569 S.W.2d 848, 1978 Tenn. App. LEXIS 297
CourtCourt of Appeals of Tennessee
DecidedMarch 31, 1978
StatusPublished
Cited by2 cases

This text of 569 S.W.2d 848 (Town of Algood v. Mid-South Pavers, Inc.) is published on Counsel Stack Legal Research, covering Court of Appeals of Tennessee primary law. Counsel Stack provides free access to over 12 million legal documents including statutes, case law, regulations, and constitutions.

Bluebook
Town of Algood v. Mid-South Pavers, Inc., 569 S.W.2d 848, 1978 Tenn. App. LEXIS 297 (Tenn. Ct. App. 1978).

Opinion

OPINION

DROWOTA, Judge.

This is a suit by the Town of Algood to collect taxes allegedly owed by defendant, Mid-South Pavers, Inc.; under the Business Tax Act, T.C.A. § 67-5801 et seq. At the heart of the dispute is T.C.A. § 67-5812(b), which provides an exemption from the Act to persons primarily engaged in the manu[849]*849facture of articles of value “from a location or outlet subject to ad valorem taxation under the provisions of Chapter 6” of Title 67 of the Code. Plaintiff argues that defendant is not entitled to the exemption because the articles sold by defendant are exempt from ad valorem taxation, while defendant claims that the exemption applies as long as the outlet from which the articles are sold is subject to the ad valorem tax on other items of its property. We agree with defendant, and affirm the judgment of the Chancellor in its favor.

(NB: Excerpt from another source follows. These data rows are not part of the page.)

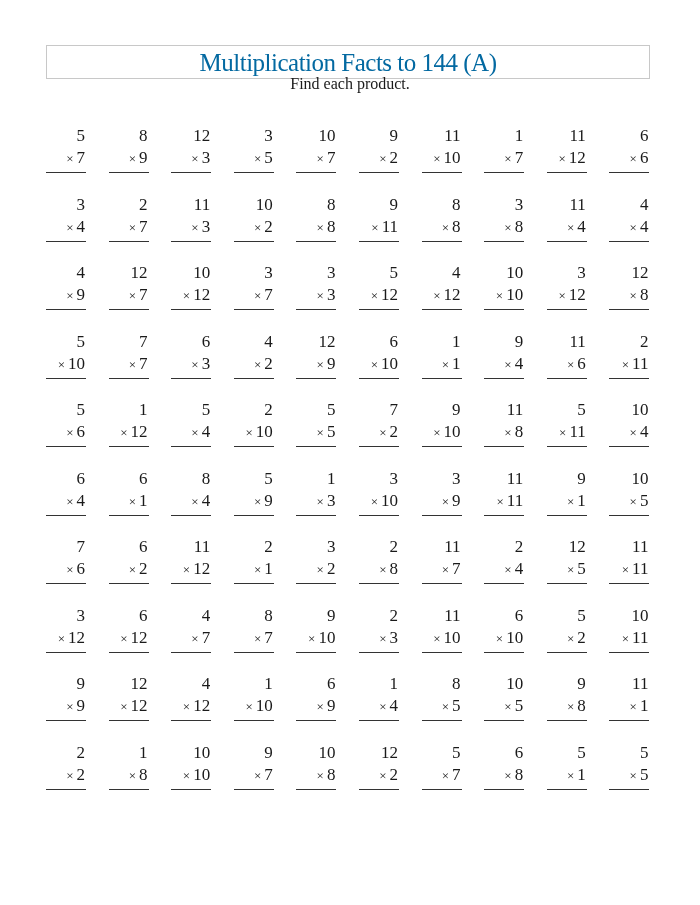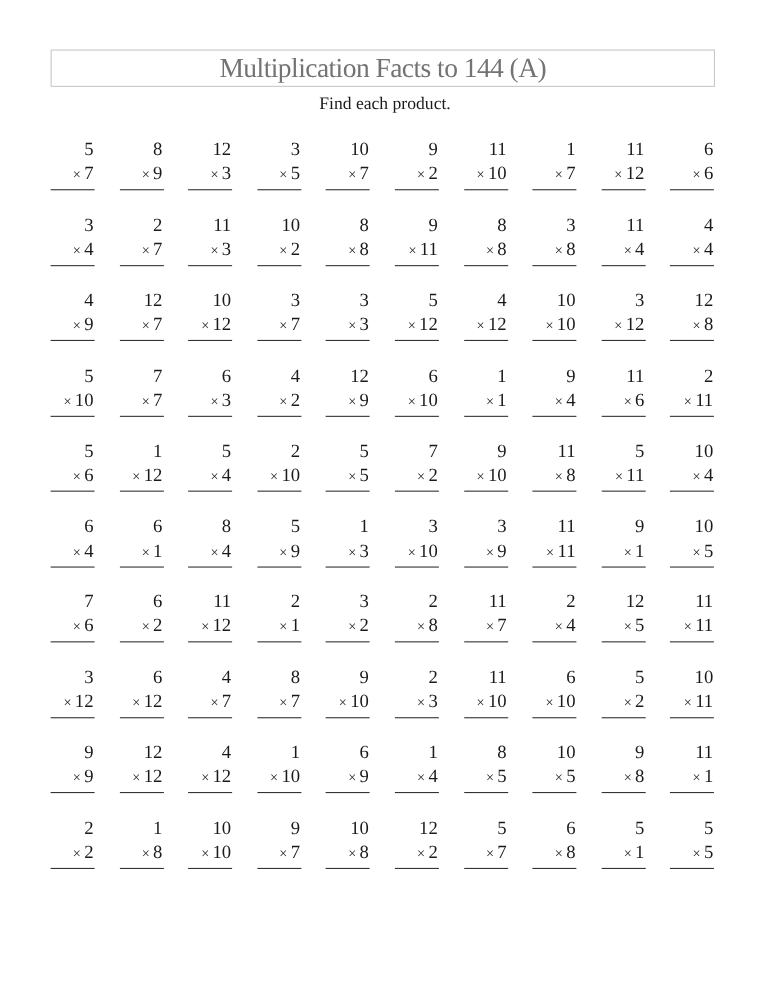--- a/index.html
+++ b/index.html
@@ -8,7 +8,7 @@
     .title-box { position: absolute; left: 46px; top: 45px; width: 602px; height: 32px;
       border: 1px solid #c8c8c8; text-align: center; }
     .title { font-size: 25px; line-height: 34px; letter-spacing: -0.5px;
-      font-family: "Liberation Serif", serif; color: #737373; }
+      font-family: "Liberation Serif", serif; color: #0369a1; }
     .subtitle { position: absolute; left: 0; width: 700px; top: 86px; text-align: center;
       font-size: 16px; font-family: "Liberation Serif", serif; color: #1a1a1a; }
     .grid { position: absolute; left: 46px; top: 125px; width: 610px; }

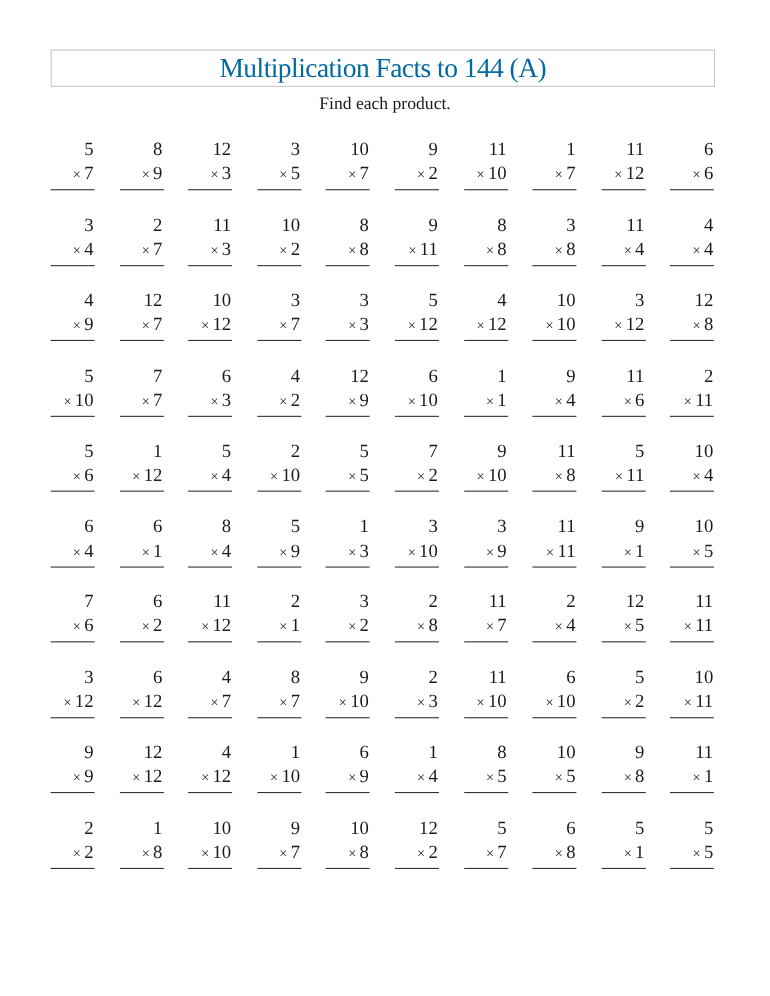--- a/index.html
+++ b/index.html
@@ -9,7 +9,7 @@
       border: 1px solid #c8c8c8; text-align: center; }
     .title { font-size: 25px; line-height: 34px; letter-spacing: -0.5px;
       font-family: "Liberation Serif", serif; color: #0369a1; }
-    .subtitle { position: absolute; left: 0; width: 700px; top: 86px; text-align: center;
+    .subtitle { position: absolute; left: 0; width: 700px; top: 75px; text-align: center;
       font-size: 16px; font-family: "Liberation Serif", serif; color: #1a1a1a; }
     .grid { position: absolute; left: 46px; top: 125px; width: 610px; }
     .row { position: absolute; left: 0; height: 60px; width: 610px; }

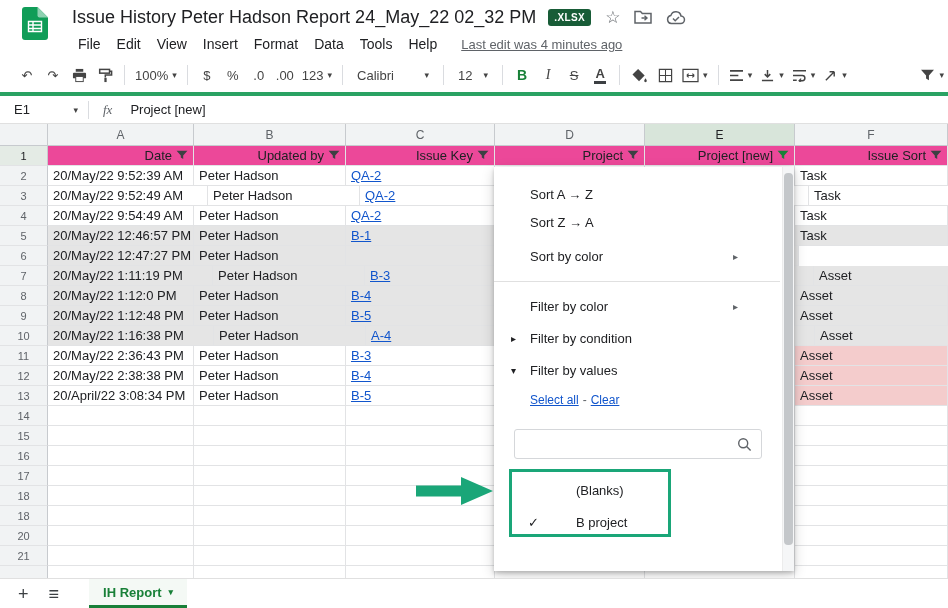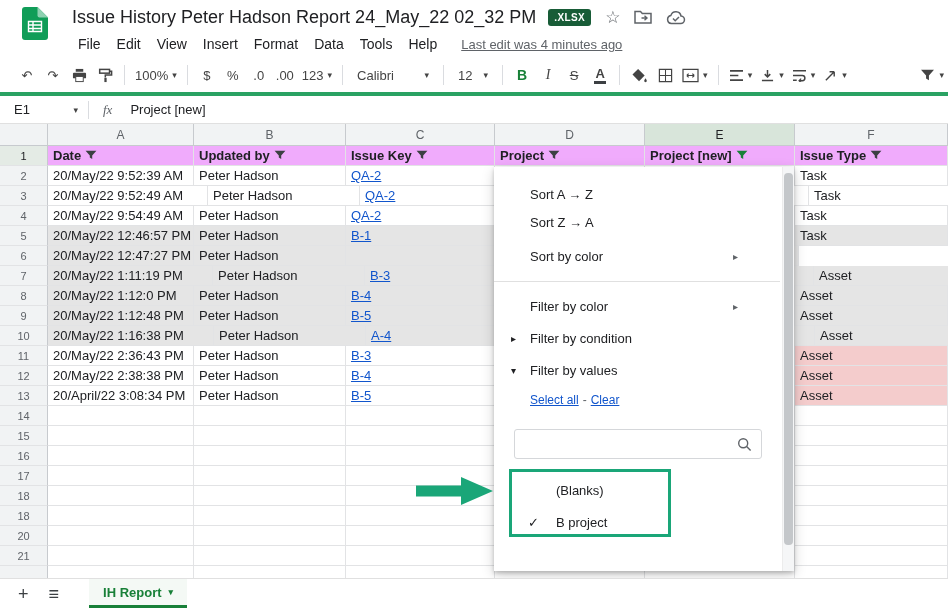--- a/index.html
+++ b/index.html
@@ -51,7 +51,7 @@
   .cell.green{background:#e5e5e5}
   .cell.pink{background:#f4cccc}
   .cell.link{color:#1155cc;text-decoration:underline}
-  .hcell{background:#f0abfc;font-weight:700;justify-content:flex-start}
+  .hcell{background:#ec4899;font-weight:400;justify-content:flex-end}
   .hcell .funnel{flex:none;margin-left:4px}
 
   

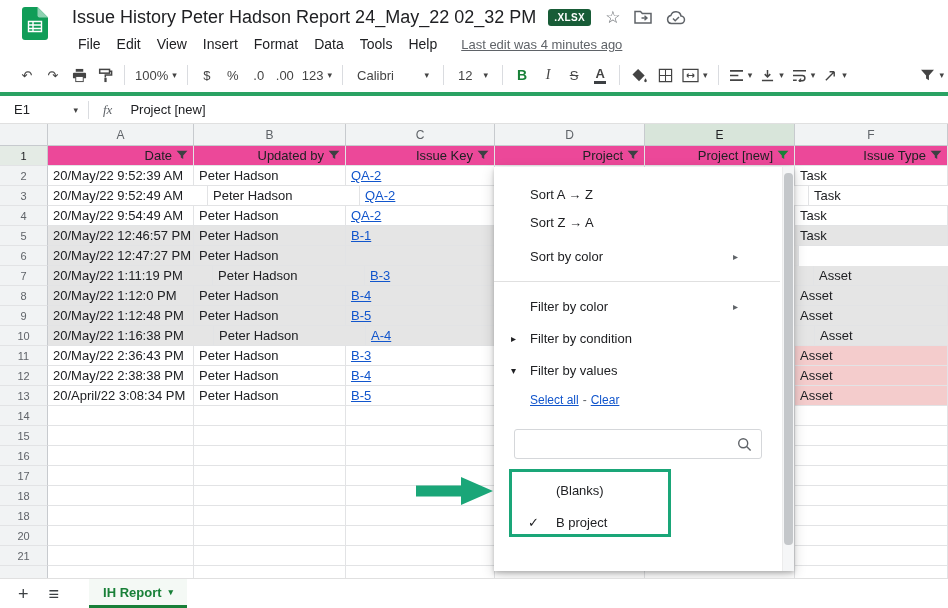--- a/index.html
+++ b/index.html
@@ -309,7 +309,7 @@
           </svg>
         </div>
       <div class="cell hcell" style="width:153px">
-          <span>Issue Type</span>
+          <span>Issue Sort</span>
           <svg class="funnel" width="12" height="11" viewBox="0 0 20 18">
             <path d="M1 1h18l-7 8v6l-4-2.5V9z" fill="#3c4043"></path>
           </svg>

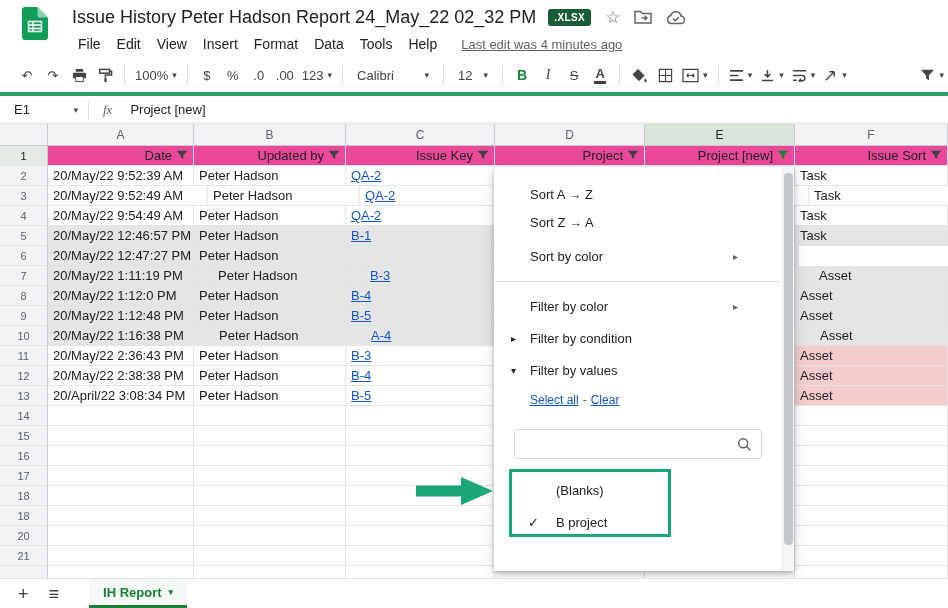--- a/index.html
+++ b/index.html
@@ -65,7 +65,7 @@
   .fm-dash{margin:0 4px}
   .fm-search{position:absolute;top:262px;left:20px;width:248px;height:30px;border:1px solid #d5d7da;border-radius:3px;display:flex;align-items:center;justify-content:flex-end;padding-right:9px;background:#fff}
   .fm-highlight{position:absolute;top:302px;left:15px;width:162px;height:68px;border:3px solid #1aa678;z-index:2}
-  .fm-value{position:absolute;left:0;width:220px;height:28px;line-height:28px;padding-left:62px;font-size:13px;z-index:3}
+  .fm-value{position:absolute;left:0;width:220px;height:28px;line-height:28px;padding-left:82px;font-size:13px;z-index:3}
   .fm-check{position:absolute;left:34px;top:0;font-size:13px;color:#202124}
   .fm-scrollbar{position:absolute;top:0;right:0;width:12px;height:100%;background:#f5f6f7;border-left:1px solid #ececec}
   .fm-thumb{position:absolute;top:6px;left:1px;width:9px;height:372px;background:#c4c7ca;border-radius:4px}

The facts of the case have been stipulated by the parties.

Plaintiff is a municipal corporation that has adopted the Business Tax Act. Defendant, a manufacturer and processor of crushed stone and stone products, is an Indiana corporation licensed to do business in Tennessee. It maintains offices in Nashville and in Algood, Tennessee. Defendant also maintains a quarry and crushing plant in an area that, on October 15, 1974, was annexed into plaintiffs corporate limits.

Defendant sells at retail crushed stone and crushed stone products from its Algood facility. All products sold from the Algood facility are also manufactured there.

In 1974, plaintiff for the first time mailed to defendant forms for reporting under the Business Tax Act. Defendant completed the forms and paid business taxes allegedly owed for the years 1971 through 1973. Early in 1975, plaintiff mailed defendant a statement for penalties allegedly due and resulting from failure to pay business taxes for the years 1971 through 1973. Defendant then wrote plaintiff, advising plaintiff that defendant was claiming an exemption from the Business Tax Act and requesting refund of the taxes previously paid.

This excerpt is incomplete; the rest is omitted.